Эти слабости, искусно разыгрываемые в защитных целях, однако, не просто выдуманы, а отражают вполне реальные нехватки. Маски и стратегии Зощенко и Ахматовой представляют собой разные – комический и трагический – ответы на испытываемый страх, а маска Пастернака и весь его “братательный” (в духе “сестринства с жизнью”) квест – попытку преодолеть ощущение оторванности, поддавшись соблазну причащения. Общим для всех троих является при этом и элемент ориентации на некую “почвенную простонародность”: у Зощенко – в виде поиска здоровой экзистенциальной, физической и стилистической простоты, у Пастернака – в виде стремления слиться с природой и простыми людьми и вообще впасть… в неслыханную простоту, у Ахматовой – в виде позы простой, непритязательной до обезличенности героини, растворенной в коллективном “мы”. Связь подобного “опрощенчества” с постулатами советской идеологии и ее интеллигентскими и прогрессистскими источниками в дореволюционной культуре очевидна.

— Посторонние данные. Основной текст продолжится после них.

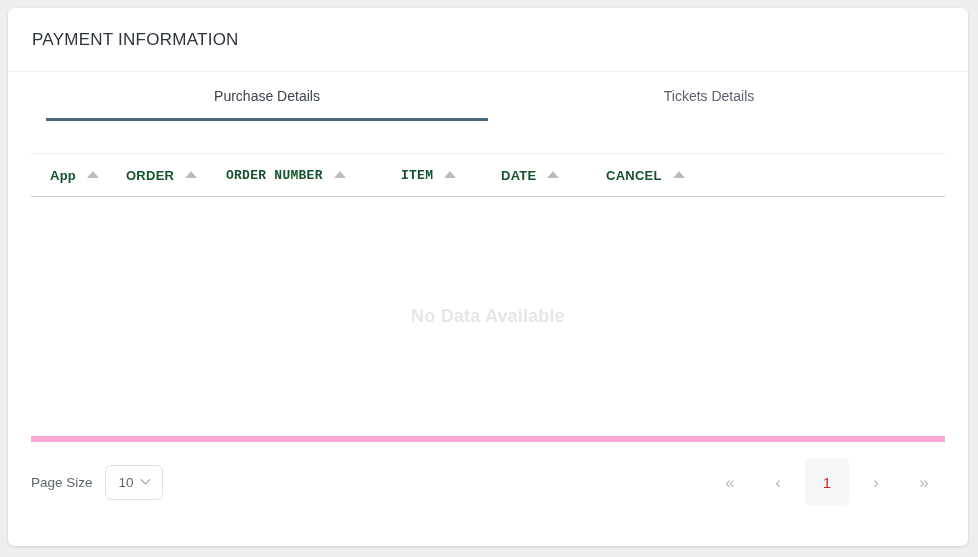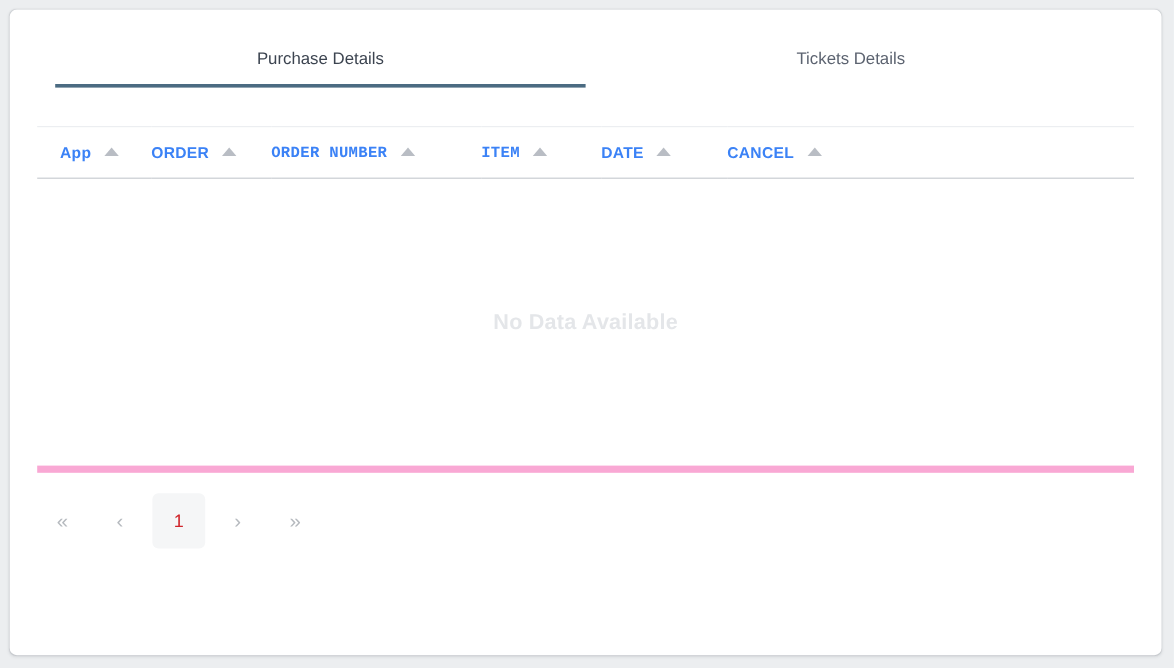--- a/index.html
+++ b/index.html
@@ -47,21 +47,21 @@
     letter-spacing: 0.015em;
     color: #2d333f;
     font-weight: 400;
     white-space: nowrap;
   }
 
   
   .tabs {
     display: flex;
     padding: 0 38px;
-    margin-top: 24px;
+    margin-top: 8px;
   }
 
   .tab {
     flex: 1 1 0;
     text-align: center;
     font-size: 14px;
     color: #5c6370;
     padding: 8px 0 14px 0;
     border-bottom: 3px solid transparent;
     cursor: pointer;
@@ -87,21 +87,21 @@
   }
 
   table.grid thead tr {
     border-top: 1px solid #eceef1;
   }
 
   table.grid th {
     text-align: left;
     font-size: 13px;
     font-weight: bold;
-    color: #3b82f6;
+    color: #14532d;
     letter-spacing: 0.02em;
     padding: 14px 0 13px 0;
     border-bottom: 1px solid #c9ccd1;
     white-space: nowrap;
     cursor: pointer;
     vertical-align: middle;
   }
 
   th .th-inner {
     display: inline-flex;
@@ -229,20 +229,23 @@
     font-family: "Liberation Sans", sans-serif;
     user-select: none;
   }
 </style>
 </head>
 <body>
 
 <div class="page">
   <div class="card">
 
+    <div class="card-header">
+      <div class="card-title">PAYMENT INFORMATION</div>
+    </div>
 
     <div class="tabs">
       <div class="tab active">
         <span>Purchase Details</span>
       </div>
       <div class="tab">
         <span>Tickets Details</span>
       </div>
     </div>
 
@@ -290,20 +293,27 @@
         </thead>
       </table>
 
       <div class="empty-body">
         <span class="empty-text">No Data Available</span>
       </div>
     </div>
 
     <div class="card-footer">
 
+      <div class="page-size-group">
+        <span class="page-size-label">Page Size</span>
+        <div class="page-size-select">
+          <span>10</span>
+          <span class="chev-down"></span>
+        </div>
+      </div>
 
       <div class="pagination">
         <button class="pg-btn">«</button>
         <button class="pg-btn">‹</button>
         <button class="pg-num">1</button>
         <button class="pg-btn">›</button>
         <button class="pg-btn">»</button>
       </div>
 
     </div>

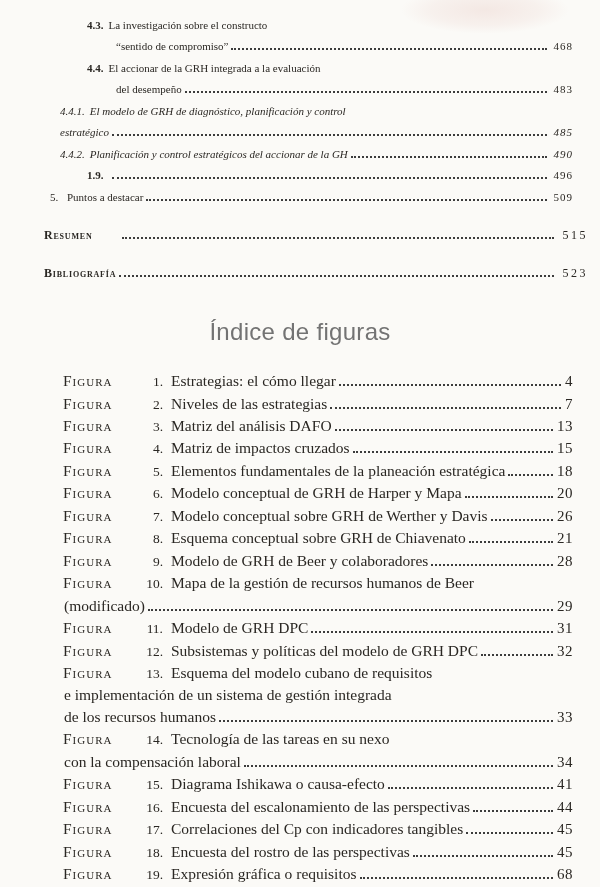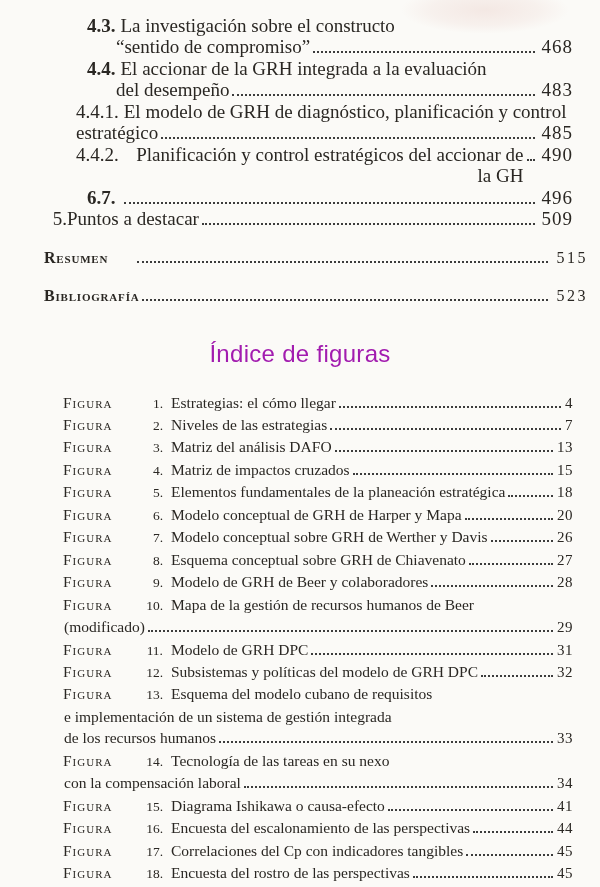--- a/index.html
+++ b/index.html
@@ -10,48 +10,48 @@
     font-family:"Liberation Serif", serif;
     color:#2a2723;
     overflow:hidden;
   }
   .scan-smudge{
     position:absolute;top:-14px;left:400px;width:170px;height:48px;
     background:radial-gradient(ellipse at center, rgba(214,160,150,0.20) 0%, rgba(214,160,150,0.10) 45%, rgba(214,160,150,0) 70%);
     pointer-events:none;
   }
   .toc-block{padding-top:15px;margin-right:27px;}
-  .t-row{display:flex;align-items:baseline;font-size:19px;line-height:21.45px;text-align:right;}
+  .t-row{display:flex;align-items:baseline;font-size:11px;line-height:21.45px;}
   .ind-a{padding-left:87px;}
   .ind-ac{padding-left:116px;}
-  .ind-b{padding-left:76px;}
+  .ind-b{padding-left:60px;font-style:italic;}
   .ind-top{padding-left:50px;}
   .toc-num{margin-right:5px;white-space:nowrap;}
   .toc-num.bold{font-weight:bold;}
   .ind-top .toc-num{width:17px;margin-right:0;}
   .leader{
     flex:1 1 auto;min-width:8px;
     border-bottom:2px dotted #3c3c3c;
     margin:0 3px 0 3px;
   }
   .toc-pg{margin-left:4px;letter-spacing:1px;white-space:nowrap;}
   .sec-block{margin-right:12px;}
-  .sec-row{display:flex;align-items:baseline;padding-left:44px;font-size:16px;line-height:21px;}
+  .sec-row{display:flex;align-items:baseline;padding-left:44px;font-size:12px;line-height:21px;}
   .sec-row.resumen{margin-top:17px;}
   .sec-row.biblio{margin-top:17px;}
   .sec-label{font-variant:small-caps;letter-spacing:0.8px;font-weight:600;}
   .sec-gap{width:26px;flex:none;}
   .sec-pg{margin-left:6px;letter-spacing:2.5px;white-space:nowrap;}
   .fig-heading{
     margin-top:33px;
     text-align:center;
     font-family:"Liberation Sans", sans-serif;
     font-weight:normal;
     font-size:24px;line-height:30px;
-    color:#a21caf;letter-spacing:0.3px;
+    color:#737373;letter-spacing:0.3px;
   }
   .figures-block{margin-top:23px;margin-right:27px;}
   .fig-row{display:flex;align-items:baseline;padding-left:63px;font-size:15.5px;line-height:21.45px;}
   .fig-label{font-variant:small-caps;letter-spacing:1px;width:62px;flex:none;}
   .fig-num{width:38px;flex:none;text-align:right;font-size:13.5px;margin-right:8px;white-space:nowrap;}
   .fig-title{white-space:nowrap;}
   .fig-cont{padding-left:64px;}
   .fig-pg{margin-left:1px;letter-spacing:0.5px;font-size:15px;white-space:nowrap;}
 </style>
 </head>
@@ -96,21 +96,21 @@
     </div>
 
     <div class="t-row ind-b">
       <span class="toc-num">4.4.2.</span>
       <span>Planificación y control estratégicos del accionar de la GH</span>
       <span class="leader"></span>
       <span class="toc-pg">490</span>
     </div>
 
     <div class="t-row ind-a">
-      <span class="toc-num bold">6.7.</span>
+      <span class="toc-num bold">1.9.</span>
       <span class="leader"></span>
       <span class="toc-pg">496</span>
     </div>
 
     <div class="t-row ind-top">
       <span class="toc-num">5.</span>
       <span>Puntos a destacar</span>
       <span class="leader"></span>
       <span class="toc-pg">509</span>
     </div>
@@ -188,21 +188,21 @@
       <span class="fig-title">Modelo conceptual sobre GRH de Werther y Davis</span>
       <span class="leader"></span>
       <span class="fig-pg">26</span>
     </div>
 
     <div class="fig-row">
       <span class="fig-label">Figura</span>
       <span class="fig-num">8.</span>
       <span class="fig-title">Esquema conceptual sobre GRH de Chiavenato</span>
       <span class="leader"></span>
-      <span class="fig-pg">27</span>
+      <span class="fig-pg">21</span>
     </div>
 
     <div class="fig-row">
       <span class="fig-label">Figura</span>
       <span class="fig-num">9.</span>
       <span class="fig-title">Modelo de GRH de Beer y colaboradores</span>
       <span class="leader"></span>
       <span class="fig-pg">28</span>
     </div>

Таким образом, Зощенко и другие писатели-нонконформисты предстают великими советскими художниками, глубоко отобразившими советскую эпоху. Ценность этого отображения состоит, однако, не в каком-то чудесным образом обретенном ими незамутненно-объективном критическом взгляде на советскую жизнь, а, напротив, в их теснейшей до обидного причастности к ней – ее страхам, соблазнам и стратегиям

Намеченный реинтерпретативный очерк поэтического мира Зощенко, конечно, далек от полноты и окончательности. Открытыми остаются интереснейшие вопросы как содержательного, так и формального порядка. Как новое прочтение соотносится с несомненно адекватными аспектами традиционных трактовок? Не являются ли они в значительной мере взаимно переводимыми, и если нет, то сколь значительно объяснительное приращение, обеспечиваемое новой интерпретацией? Нельзя ли на новом витке истолкования попытаться осмыслить весь “недоверчивый научно-материалистический” дискурс Зощенко в целом как еще одну манифестацию его функционирования в качестве пародийного “пролетарского” писателя, в частности, рассмотреть его повествовательную манеру в ПВС как очередную жизнетворческую позу? И, наконец, каковы перспективы применения нового подхода к интригующей сфере зощенковского стиля? Для разработки этой последней проблемы, – на мой взгляд, наиболее настоятельной, – предложенная модель предоставляет, как кажется, нетривиальные возможности, вытекающие из концепции “недоверчивого повествования о ненадежном мире”. В идеале можно надеяться на выявление богатейшей системы стилистических инвариантов Зощенко, не менее разветвленной, нежели сформулированные тематические, хотя в книге, закрываемой читателем, по этому пути сделаны лишь осторожные первые шаги.

Примечание

В Заключении использован материал статьи Жолковский 1998в.